Milton, David Hume and the Eighteenth-Century Conception of Natural Law.pdf. Milton, David Hume and the Eighteenth-Century Conception of Natural Law.pdf.

lak15_poster on text mining eP.pdf
People. Things. Different ifferent. Meaning. Skills. Use. Engineering Engineering. Enjoy. Study. Civil. Subject Subject. Challenge Challenge. Feel. Design. World.

Research and Realization of Text Mining Algorithm on ...
Internet are HTML document or XML document. The document pretreatment .... Verkamo, A. I. “Fast discovery of association rules.” Advance in knowledge ...

Handbook of Research on Text and Web Mining ...
is such an analytical technique, which reveals various dimensions of data and their ... sional data cube as a suitable data structure to capture multi-dimensional ...

Review on Data Warehouse, Data Mining and OLAP Technology - IJRIT
An OLAP is market-oriented which is used for data analysis by knowledge ..... The data warehouse environment supports the entire decision. Database. Source.

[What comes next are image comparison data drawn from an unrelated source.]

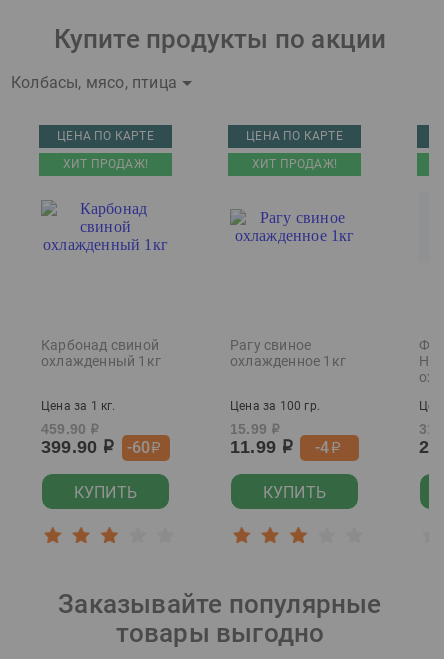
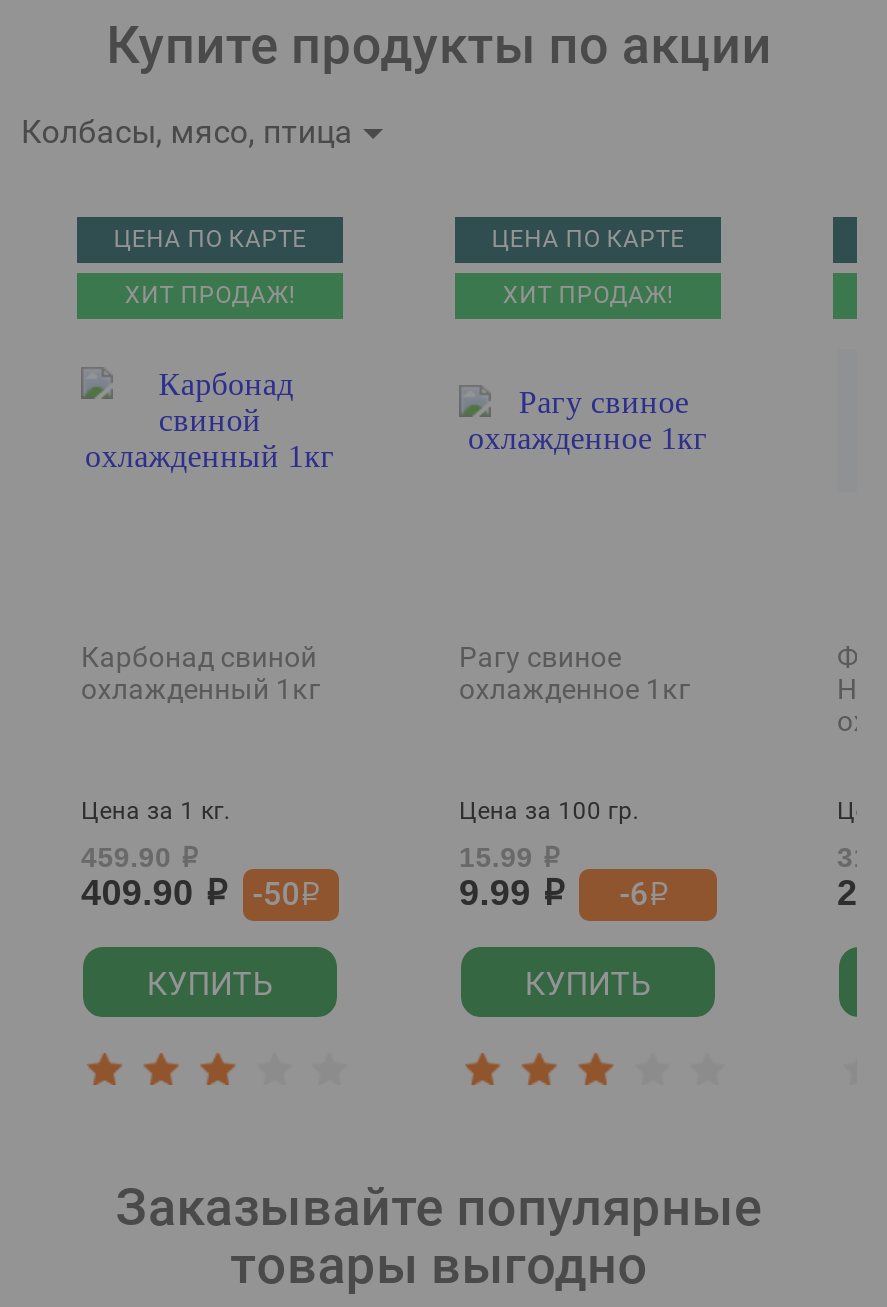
- 399.90 р
+ 409.90 р

- -60р
+ -50р

- 11.99 р
+ 9.99 р

- -4р
+ -6р
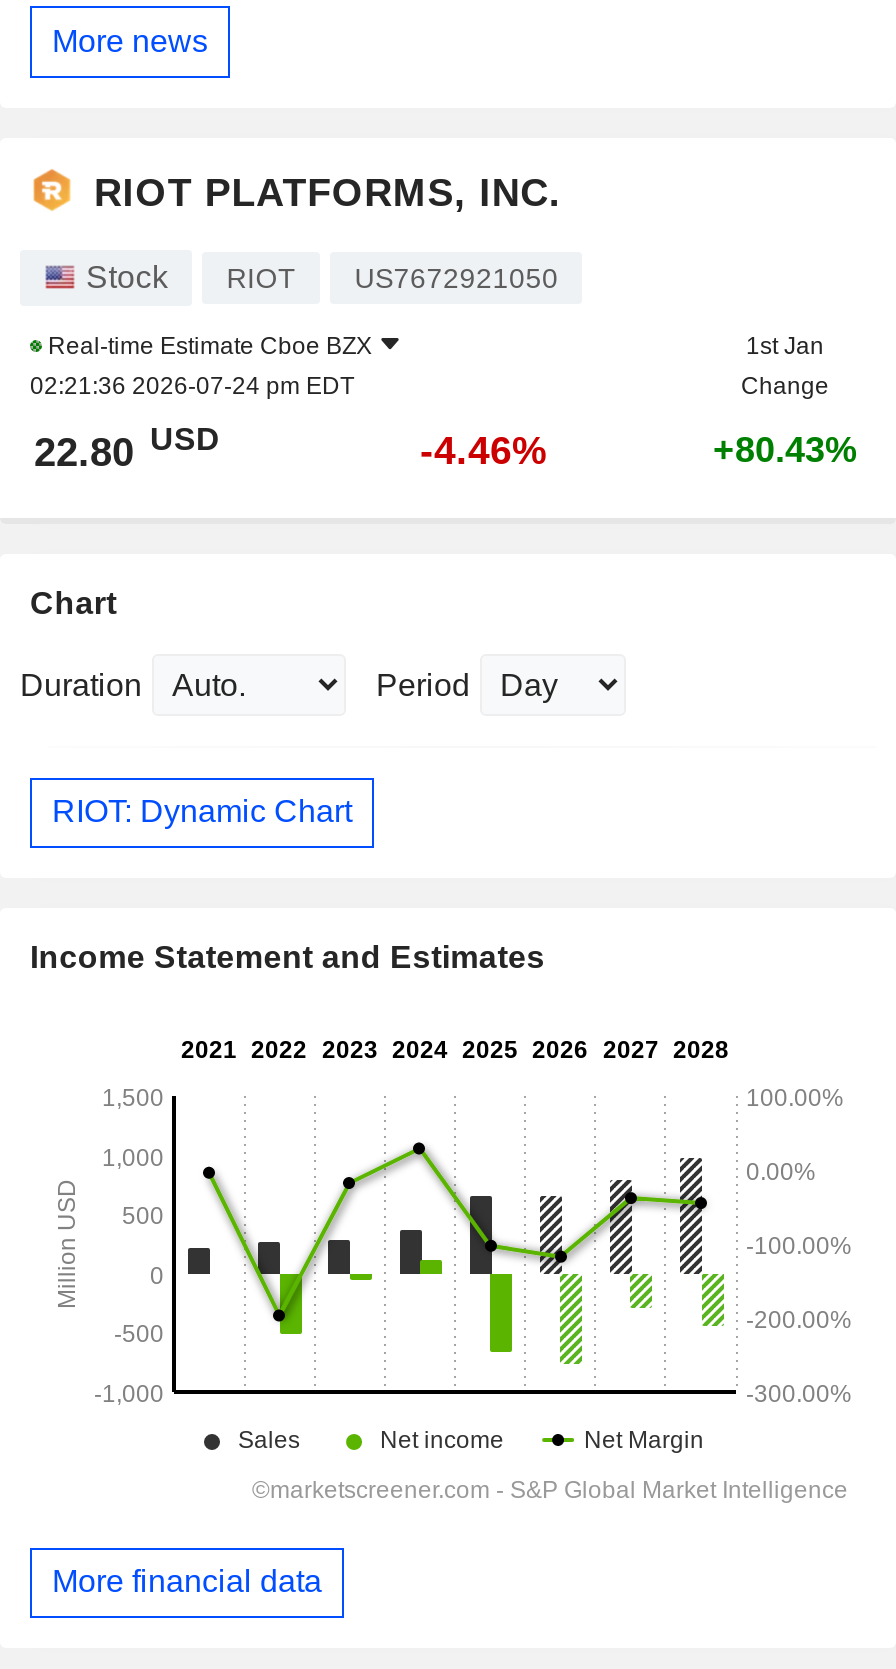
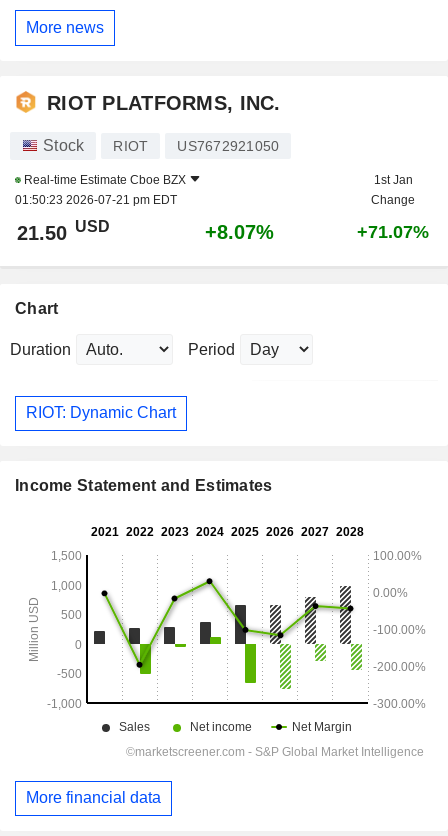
- 02:21:36 2026-07-24 pm EDT
+ 01:50:23 2026-07-21 pm EDT

- 22.80 USD
+ 21.50 USD

- -4.46%
+ +8.07%

- +80.43%
+ +71.07%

Review on Data Warehouse, Data Mining and OLAP Technology - IJRIT
used for transactions and query processing by clerks, clients. An OLAP is market-oriented which is used for data analysis by knowledge employees, including ...

Distributive Justice before the Eighteenth Century
Raphael, Concepts of Justice (Oxford: Oxford University Press, 2001), pp. ..... ([London]: In the Savoy: printed by J. Nutt, assignee of Edw. Sayer Esq; for J.

Multi-Task Text Segmentation and Alignment Based on ...
Nov 11, 2006 - a novel domain-independent unsupervised method for multi- ... tation task, our goal is to find the best solution to maximize. I( ˆT; ˆS) = ∑. ˆt∈ ˆ.

Retrieving Video Segments Based on Combined Text, Speech and Image ...
content-based indexing, archiving, retrieval and on- ... encountered in multimedia archiving and indexing ... problems due to the continuous nature of the data.

thesis on data mining pdf
Page 1. Whoops! There was a problem loading more pages. thesis on data mining pdf. thesis on data mining pdf. Open. Extract. Open with. Sign In. Main menu.

4th Workshop on Data Mining for Medicine and Healthcare
ing this data could potentially give us insight in many healthcare problems. Among many difficult tasks, capturing global trends of diseases are the ones that intrigue many healthcare practitioners [9, 11]. Being able to confidently predict future tr

Validating Text Mining Results on Protein-Protein ...
a few big known protein complexes that have clearly defined interactions ... comparison to random pairs, while in the other three species only slightly ... ing results from gene expression data has been proposed. Since .... Term Database.